(Front-end code edit data)
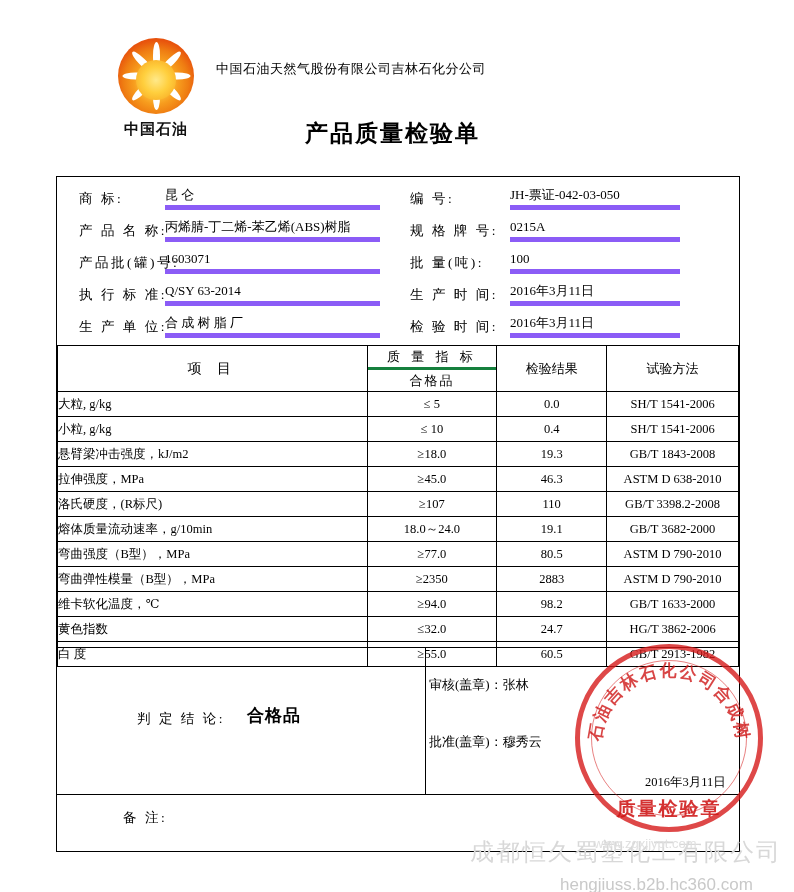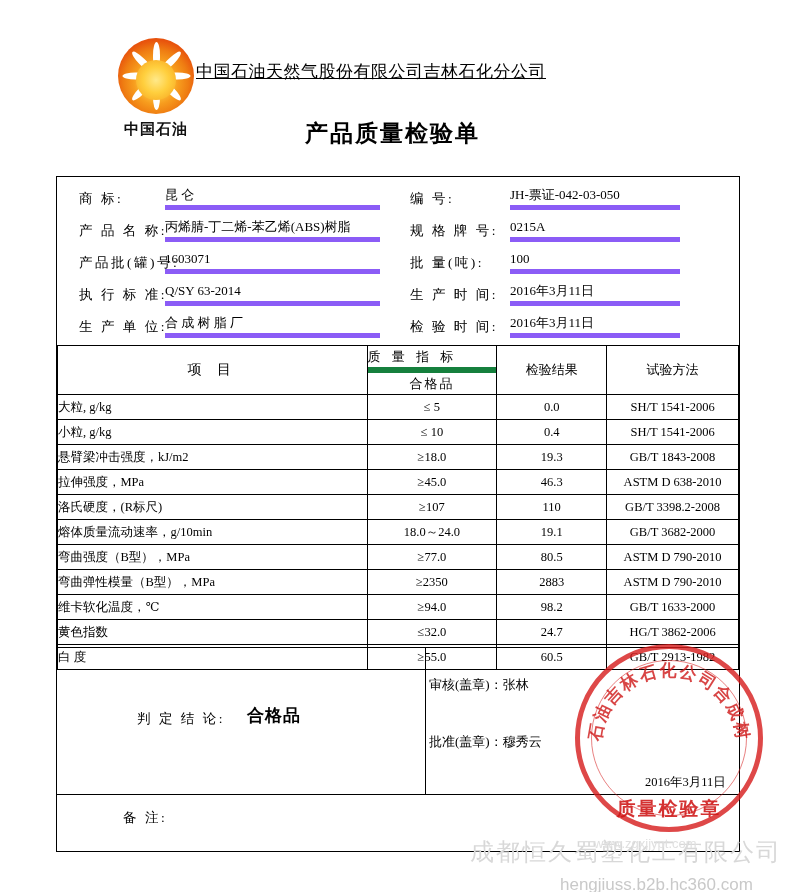--- a/index.html
+++ b/index.html
@@ -65,27 +65,26 @@
     width: 104px;
     text-align: center;
     font-family: "Liberation Sans", "DejaVu Sans", sans-serif;
     font-size: 15px;
     font-weight: bold;
     color: #111;
     letter-spacing: 1px;
   }
   .company-name {
     position: absolute;
-    left: 196px;
+    left: 216px;
     top: 38px;
-    font-size: 17px;
+    font-size: 13px;
     font-family: "Liberation Serif", "DejaVu Serif", serif;
     letter-spacing: 0.5px;
     white-space: nowrap;
-    text-decoration: underline;
   }
   .doc-title {
     position: absolute;
     left: 305px;
     top: 96px;
     font-size: 23px;
     font-weight: bold;
     letter-spacing: 2px;
     font-family: "Liberation Sans", "DejaVu Sans", sans-serif;
     white-space: nowrap;
@@ -151,21 +150,21 @@
   .tbl td, .tbl th {
     border: 1px solid #000;
     box-sizing: border-box;
     padding: 0;
     font-weight: normal;
   }
   .th-item { width: 310px; height: 42px; text-align: center; font-size: 14px; letter-spacing: 6px; }
   .th-spec { width: 130px; text-align: center; }
   .th-res  { width: 110px; text-align: center; font-size: 13px; }
   .th-meth { width: 132px; text-align: center; font-size: 13px; }
-  .spec-top { height: 21px; line-height: 21px; text-align: left; font-size: 13px; letter-spacing: 4px; border-bottom: 6px solid #15803d; }
+  .spec-top { height: 21px; line-height: 21px; text-align: center; font-size: 13px; letter-spacing: 4px; border-bottom: 3px solid #15803d; }
   .spec-bot { height: 21px; line-height: 21px; text-align: center; font-size: 13px; letter-spacing: 2px; }
   .r-item { height: 25px; padding-left: 8px; font-size: 12.5px; margin-top: 27px; }
   .r-c { text-align: center; height: 25px; font-size: 12.5px; }
   
   .concl {
     position: absolute;
     left: 0;
     top: 470px;
     width: 682px;
     height: 148px;

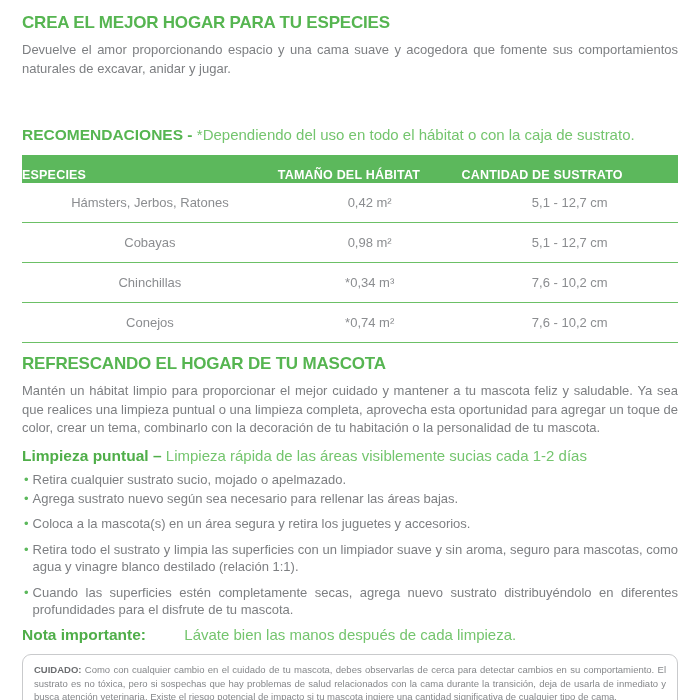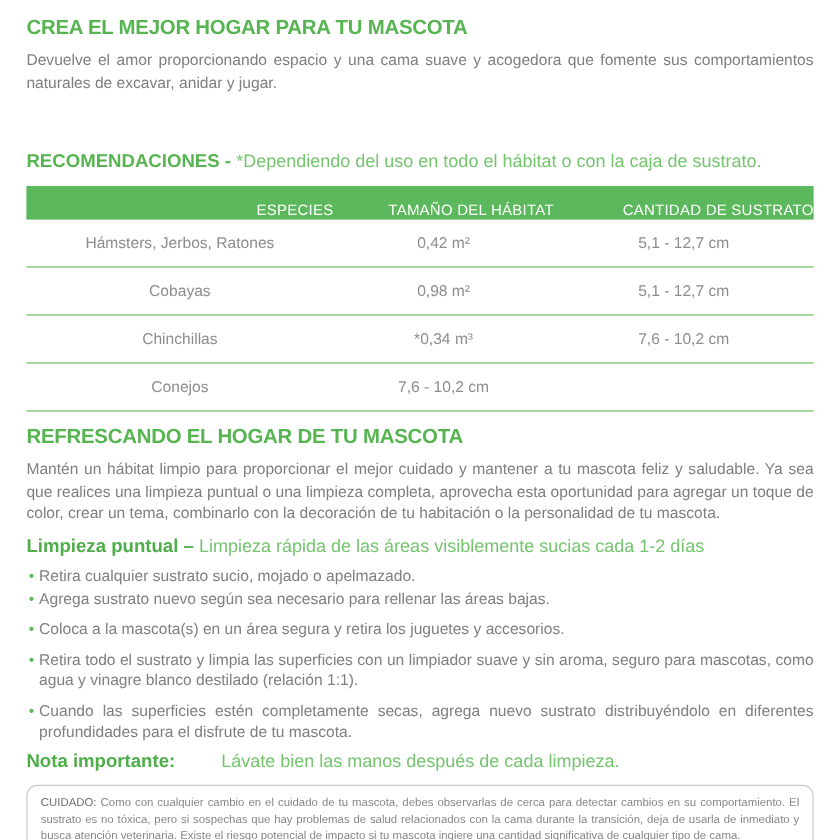--- a/index.html
+++ b/index.html
@@ -45,23 +45,23 @@
   .sub-table { margin-bottom: 11px; }
   .t-head {
     display: grid;
     grid-template-columns: 39% 28% 33%;
     background: #5cb85c;
     height: 28px;
     align-items: center;
   }
   .t-head .th {
     color: #ffffff;
-    font-weight: normal;
+    font-weight: bold;
     font-size: 12.5px;
-    text-align: right;
+    text-align: left;
     letter-spacing: 0.2px;
     margin-top: 12px;
   }
   .t-row {
     display: grid;
     grid-template-columns: 39% 28% 33%;
     height: 40px;
     align-items: center;
     border-bottom: 1.5px solid #6cc066;
   }
@@ -97,29 +97,29 @@
   .note-line .light-part { color: #74c56e; font-size: 15px; margin-left: 34px; }
   .caution-box {
     border: 1px solid #c9cacc;
     border-radius: 9px;
     padding: 8px 11px;
     font-size: 9.5px;
     line-height: 13.5px;
     color: #85878a;
     text-align: justify;
   }
-  .caution-box .c-label { font-weight: normal; color: #6b6d70; }
+  .caution-box .c-label { font-weight: bold; color: #6b6d70; }
   .mt2 { margin-top: 2px; }
 </style>
 </head>
 <body>
 
 <div>
 
-  <div class="h-green">CREA EL MEJOR HOGAR PARA TU MASCOTA</div>
+  <div class="h-green">CREA EL MEJOR HOGAR PARA TU ESPECIES</div>
 
   <p class="body-text">Devuelve el amor proporcionando espacio y una cama suave y acogedora que fomente sus comportamientos naturales de excavar, anidar y jugar.</p>
 
   <div class="inline-head"><span class="bold-part">RECOMENDACIONES - </span><span class="light-part">*Dependiendo del uso en todo el hábitat o con la caja de sustrato.</span></div>
 
   <div class="sub-table">
     <div class="t-head">
       <div class="th">ESPECIES</div>
       <div class="th">TAMAÑO DEL HÁBITAT</div>
       <div class="th">CANTIDAD DE SUSTRATO</div>
@@ -134,20 +134,21 @@
       <div class="td">0,98 m²</div>
       <div class="td">5,1 - 12,7 cm</div>
     </div>
     <div class="t-row">
       <div class="td">Chinchillas</div>
       <div class="td">*0,34 m³</div>
       <div class="td">7,6 - 10,2 cm</div>
     </div>
     <div class="t-row">
       <div class="td">Conejos</div>
+      <div class="td">*0,74 m²</div>
       <div class="td">7,6 - 10,2 cm</div>
     </div>
   </div>
 
   <div class="h-green mt2">REFRESCANDO EL HOGAR DE TU MASCOTA</div>
 
   <p class="body-text">Mantén un hábitat limpio para proporcionar el mejor cuidado y mantener a tu mascota feliz y saludable. Ya sea que realices una limpieza puntual o una limpieza completa, aprovecha esta oportunidad para agregar un toque de color, crear un tema, combinarlo con la decoración de tu habitación o la personalidad de tu mascota.</p>
 
   <div class="sub-line"><span class="bold-part">Limpieza puntual – </span><span class="light-part">Limpieza rápida de las áreas visiblemente sucias cada 1-2 días</span></div>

**WORK TASK**
Which lines of the records above contain the word "green"? Show each of them.

**WRITTEN ANSWER**
-  <div class="h-green">CREA EL MEJOR HOGAR PARA TU MASCOTA</div>
+  <div class="h-green">CREA EL MEJOR HOGAR PARA TU ESPECIES</div>
   <div class="h-green mt2">REFRESCANDO EL HOGAR DE TU MASCOTA</div>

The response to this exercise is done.